## Study material
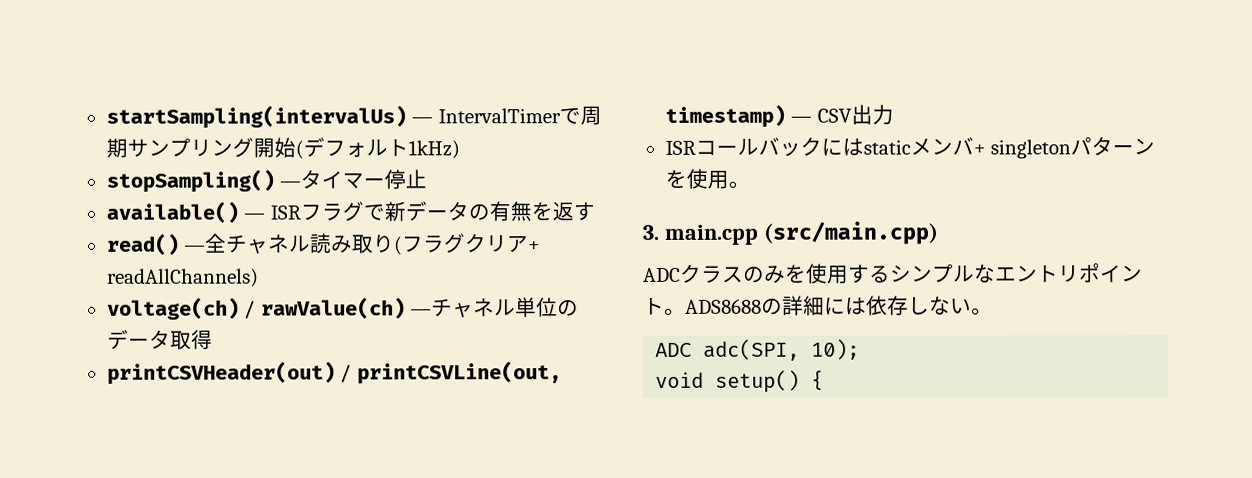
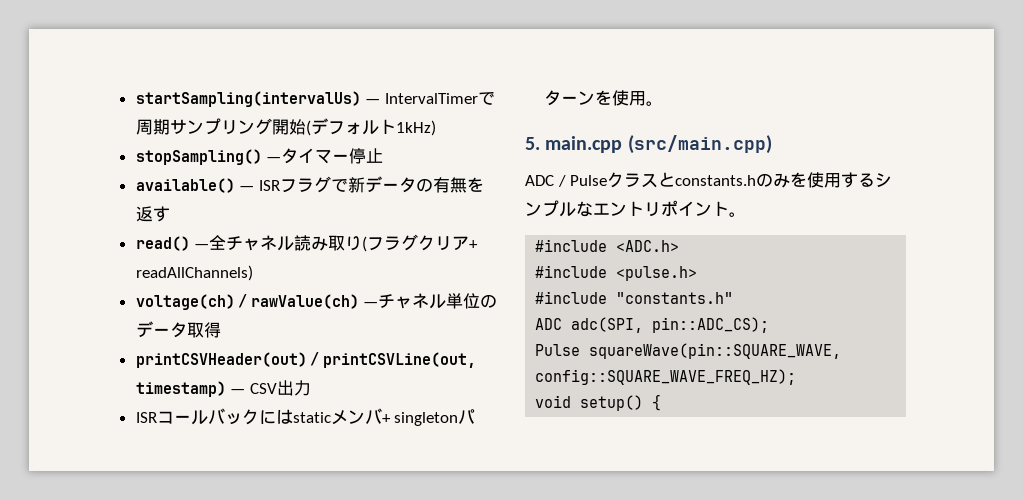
- 3. main.cpp (src/main.cpp)
+ 5. main.cpp (src/main.cpp)
- ADCクラスのみを使用するシンプルなエントリポイント。ADS8688の詳細には依存しない。
- ADC adc(SPI, 10);
+ ADC / Pulseクラスとconstants.hのみを使用するシンプルなエントリポイント。
+ #include <ADC.h>
+ #include <pulse.h>
+ #include "constants.h"
+ ADC adc(SPI, pin::ADC_CS);
+ Pulse squareWave(pin::SQUARE_WAVE, config::SQUARE_WAVE_FREQ_HZ);

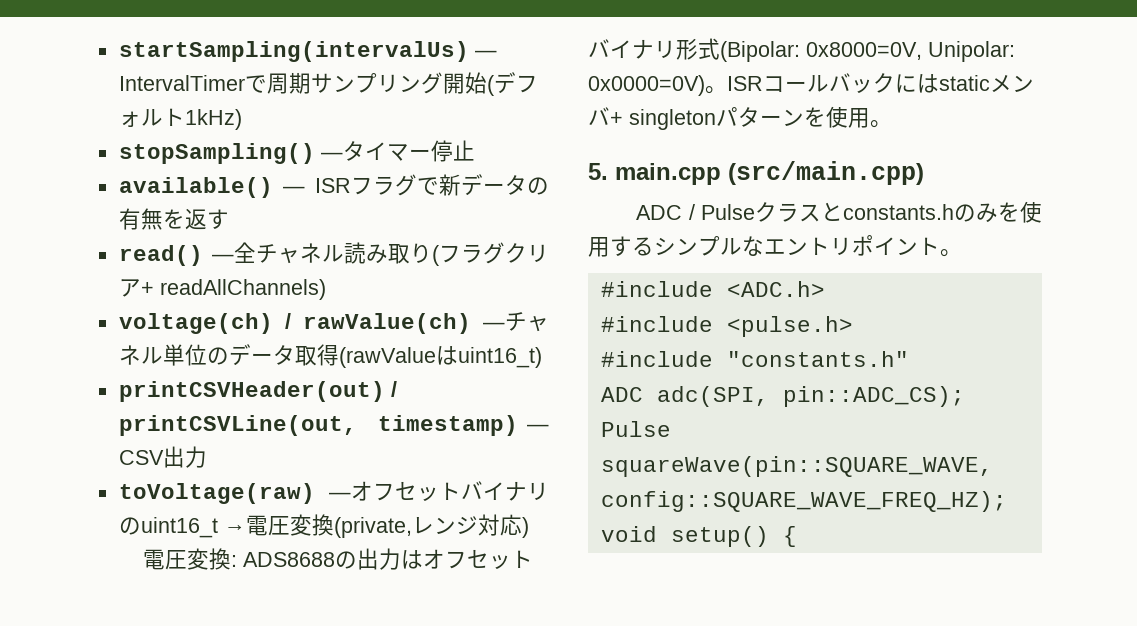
- voltage(ch) / rawValue(ch) —チャネル単位のデータ取得
+ voltage(ch) / rawValue(ch) —チャネル単位のデータ取得(rawValueはuint16_t)
+ toVoltage(raw) —オフセットバイナリのuint16_t →電圧変換(private,レンジ対応)
+ 電圧変換: ADS8688の出力はオフセットバイナリ形式(Bipolar: 0x8000=0V, Unipolar: 0x0000=0V)。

## What to produce
When a line in the material above contains the word "main", copy that line out.

## Your response
- 3. main.cpp (src/main.cpp)
+ 5. main.cpp (src/main.cpp)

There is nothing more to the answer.